Fui a la escuela secundaria, había unos noventa alumnos, les conté historias durante una hora aproximadamente. Observé que de sus rostros duros de miradas severas y sus cuerpos tatuados, aparecían sus niños interiores, sus miradas fascinadas, un silencio absoluto y un respeto total. El brillo de sus ojos me decía que habían quedado perdidos en el camino de la delincuencia, pero aún estaban ahí, dentro de cada preso, de cada humano.

Pero nadie quiere mirar del otro lado de la línea, resulta más sencillo negar, pensar que no hay nada, o peor, que los que están del otro lado del muro merecen ese infierno, infierno real, de todos los días, de cada minuto, aunque no sepamos quienes sean o qué hayan hecho.

Cuando entré por primera vez al Borda, el Hospital de salud mental más grande de la Ciudad de Buenos Aires, tenía veinte años. Me acuerdo que mi imaginario del hospicio era algo así como un pueblo de hombres que se creían Mariano Moreno o Gardel, o pajaritos, camisas de fuerza, y no, lo que me encontré fue un pueblo de linyeras con chalecos químicos.

Todos parecidos, sin dientes, con los dedos quemados del cigarrillo.

Y cuando entro a una cárcel, a una escuela, a un hospital, o a veces, en cualquier lado, observo lo mismo: que los presos pasan a ser un número de causa, los alumnos un guardapolvo blanco, los enfermos un número de cama, los locos un pueblo de linyeras,

El sistema tiende a masificar al individuo.

A estandarizarlo como si fueran botella vacía.

La imagen de la televisión, de internet, del diario o el pizarrón, es para todos igual.

Pero la imagen que vemos cuando imaginamos es nuestra, es nuestra propiedad.

No se trata de llenar botellas de contenido, sino de despertar el genio que hay dentro.

Y observarlo. Observar sus necesidades y guiarlo en su búsqueda.

Solo se trata de dejarlo salir, de ayudarlo a emerger y aprender de él.

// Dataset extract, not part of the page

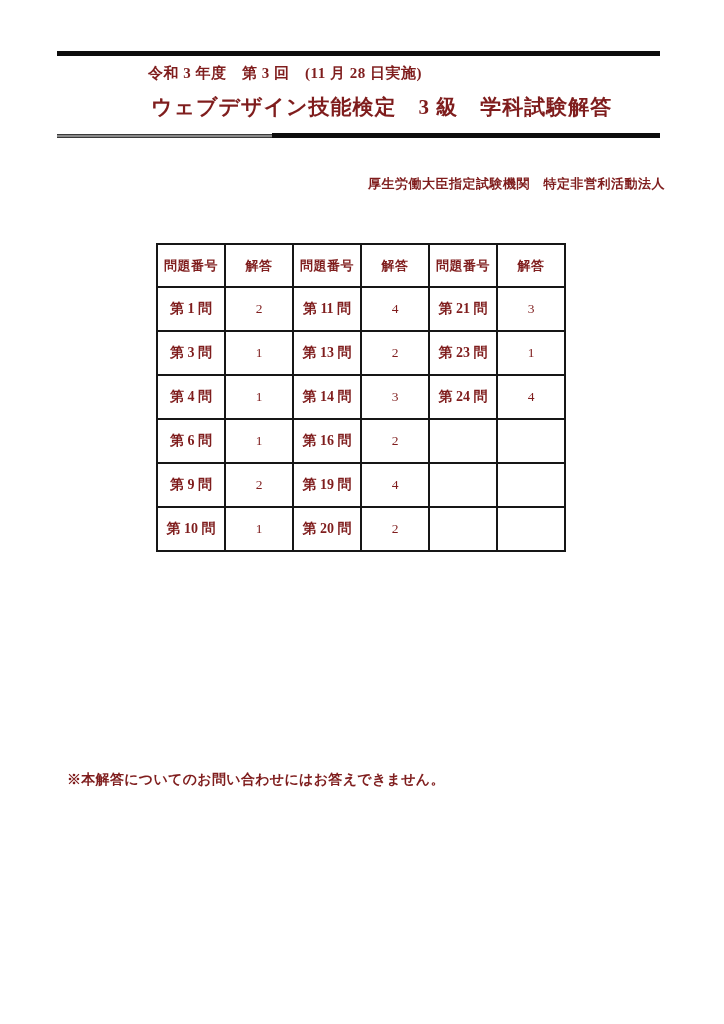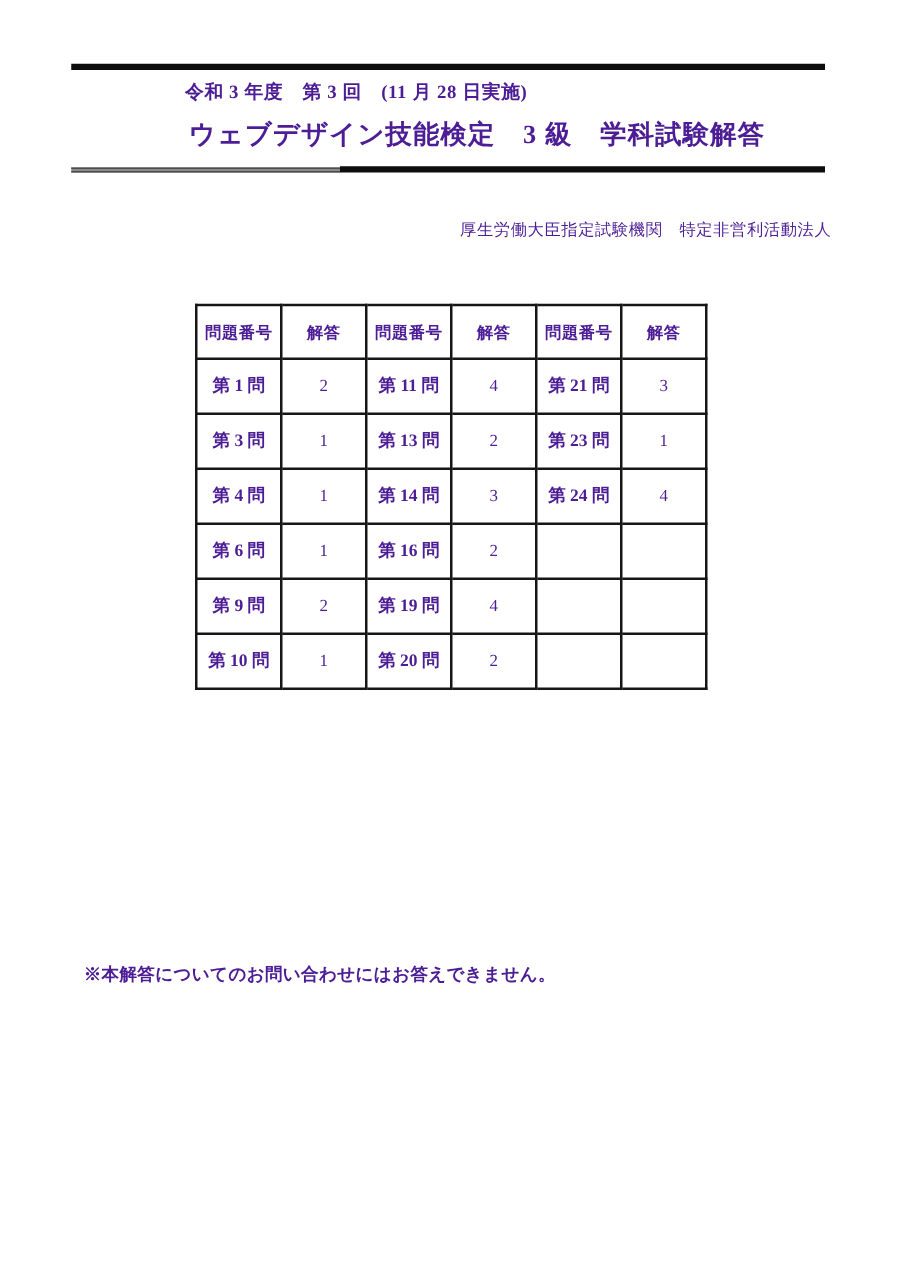"令和 3 年度 第 3" .page { color: #4c1d95 -> #7f1d1d }
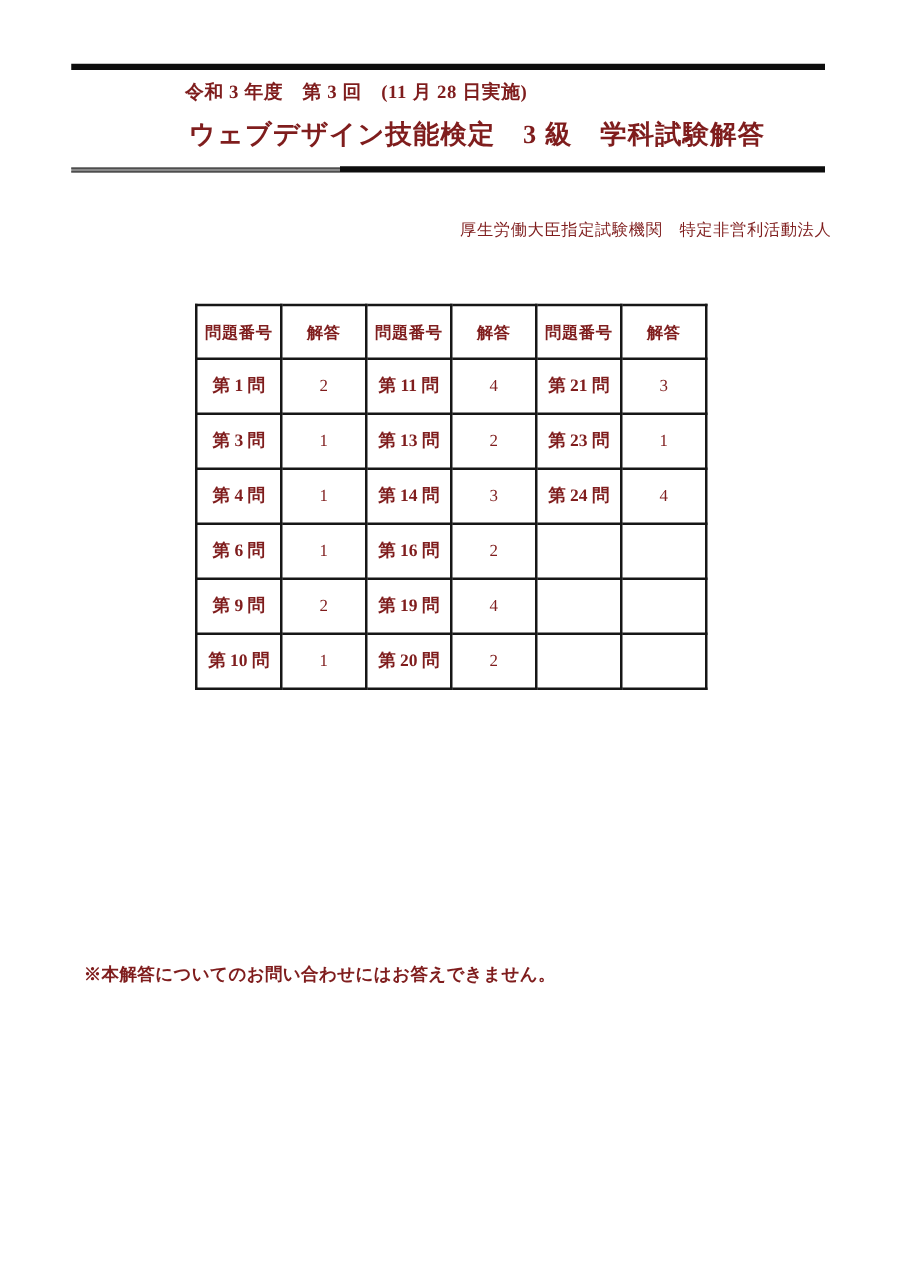"厚生労働大臣指定試験機関 特定非営利活動法人" .org-block { font-weight: 400 -> 700 }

El arte de narrar historias rescata esa individualidad.

Dentro de cada uno de nuestros alumnos, hay una perfección incomparable, la hermosura de la individualidad, arrebatada por los medios de comunicación que estereotipan la belleza.

Un ser ni más bueno ni más malo, ni más lindo ni más feo, sino inigualable, especial, incomparable.

Luego de la gran ola tecnológica, este tsunami de información, el espacio de silencio junto al brasero de la abuela o la ronda de amigos, donde con voz viva, se valora cada palabra de una historia y ésta toma dimensión en el interior de los oyentes, ese espacio ha desaparecido.

Casi ningún docente cuenta cuentos en el aula, formando un círculo, mirándose a los ojos, con sus alumnos, más allá del papel escrito, entregándose a ver con sus retinas interiores y compartiendo esas imágenes entre iguales.

La palabra viva nos salva la vida, porque nos conecta con nuestra vocación.

A la genialidad no la veremos llegar, porque nunca se fue. Siempre estuvo acá, justo adentro y en cada uno de nosotros.

En nuestra individualidad, bella, libre e irrepetible.

 

José Luis Gallego

 

* Tumberamente: adj carcelario, de tumba, sepulcro, lugar donde viven los presos. Describe la capacidad de arreglarlo todo con nada, se cultiva en condiciones de austeridad.